De bedrijven zullen de Commissie regelmatig uitvoerige informatie verstrekken over hun export naar de Europese Unie, zodat de Commissie de naleving van de verbintenissen goed kan controleren. De verkoopstructuur van de betrokken ondernemingen is zodanig dat het risico op ontduiking van de verbintenissen gering wordt geacht.

(14)

Om de Commissie in staat te stellen effectief toezicht uit te oefenen op de naleving van de verbintenissen door de ondernemingen, worden de goederen waarop de verbintenis betrekking heeft eerst vrijgesteld van het recht wanneer bij de aangifte voor het vrije verkeer bij de douane ook een factuur wordt overgelegd die ten minste de in de bijlage bij Verordening (EG) nr. 1891/2005 vermelde gegevens bevat. Aan de hand van deze gegevens kan de douane controleren of de aangeboden goederen met de handelsdocumenten overeenstemmen. Bij het ontbreken van een dergelijke factuur of indien de daarop vermelde gegevens niet overeenstemmen met de bij de douane aangeboden goederen moet het toepasselijke antidumpingrecht worden betaald.

(15)

De Commissie heeft de producenten/exporteurs meegedeeld dat, indien blijkt dat het, op de voorwaarden van de verbintenissen, moeilijk of onmogelijk wordt toezicht te houden op de naleving ervan, zij het recht heeft de verbintenis in te trekken en in plaats daarvan definitieve antidumpingrechten in te stellen.

(16)

Gezien al deze factoren zijn de verbintenissen die de indieners van het verzoek in het kader van de tussentijdse herzieningsprocedures hebben aangeboden, aanvaardbaar,

BESLUIT:

Artikel 1

De verbintenissen die in het kader van de antidumpingprocedure betreffende de invoer van kaliumchloride uit Rusland zijn aangeboden door de hieronder vermelde ondernemingen worden aanvaard.

Land

Onderneming

Aanvullende Taric-code

Rusland

Geproduceerd door JSC Silvinit, Solikamsk, Rusland, en verkocht door JSC International Potash Company, Moskou, Rusland, aan de als importeur optredende eerste onafhankelijke afnemer in de Europese Unie

A695

Rusland

Geproduceerd en verkocht door JSC Uralkali, Berezniki, Rusland, of geproduceerd door JSC Uralkali, Berezniki, Rusland, en verkocht door Uralkali Trading SA, Genève, Zwitserland, aan de als importeur optredende eerste onafhankelijke importeur in de Europese Unie

A520

Artikel 2

Dit besluit treedt in werking op de dag volgende op die van haar bekendmaking in het Publicatieblad van de Europese Unie.
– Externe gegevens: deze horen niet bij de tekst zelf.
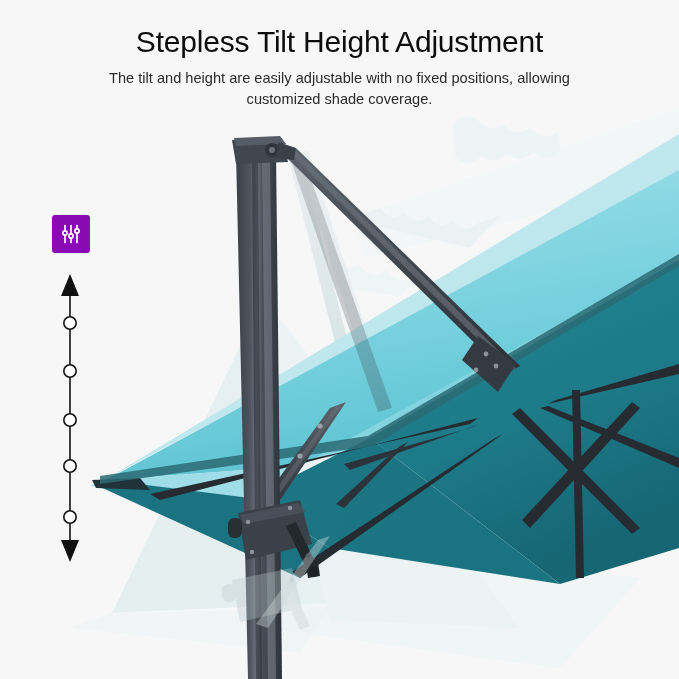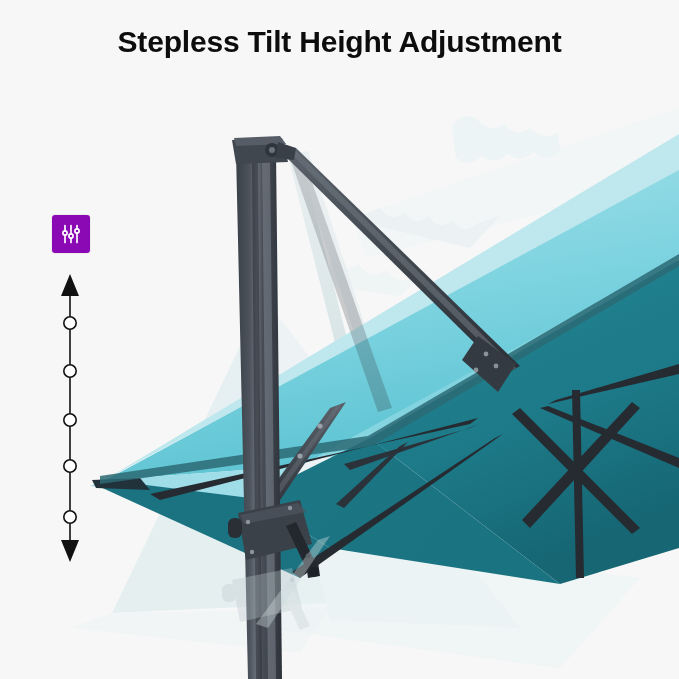"Stepless Tilt Height Adjustment" #headline { font-weight: bold -> normal }
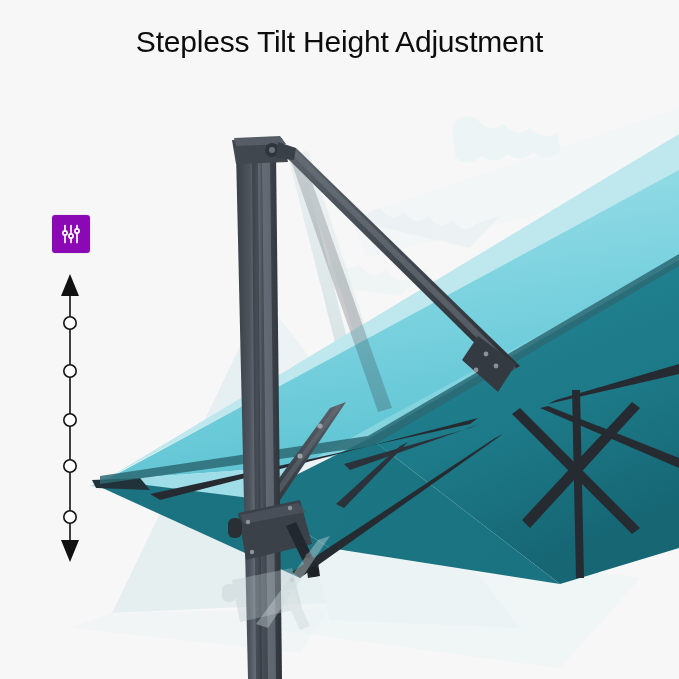"The tilt and height are" div { html: none -> <div> <span>The tilt and height are easily adjustable with no fixed positions,</span> <span>allowing customized shade coverage.</span> </div> }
Gedaan te Brussel, 17 oktober 2005.

Voor de Commissie

Peter MANDELSON

Lid van de Commissie


(1)  PB L 56 van 6.3.1996, blz. 1. Verordening laatstelijk gewijzigd bij Verordening (EG) nr. 461/2004 (PB L 77 van 13.3.2004, blz. 12).

(2)  PB L 308 van 24.10.1992, blz. 41. Verordening laatstelijk gewijzigd bij Verordening (EG) nr. 1891/2005 (Zie bladzijde 14 van dit Publicatieblad).

(3)  PB C 70 van 20.3.2004, blz. 15.

(4)  PB L 183 van 20.5.2004, blz. 16. Verordening gewijzigd bij Verordening (EG) nr. 588/2005 (PB L 98 van 16.4.2005, blz. 11).

(5)  PB L 182 van 19.5.2004, blz. 23.

(6)  PB L 143 van 7.6.2005, blz. 11.

(7)  PB C 93 van 17.4.2004, blz. 2 en 3.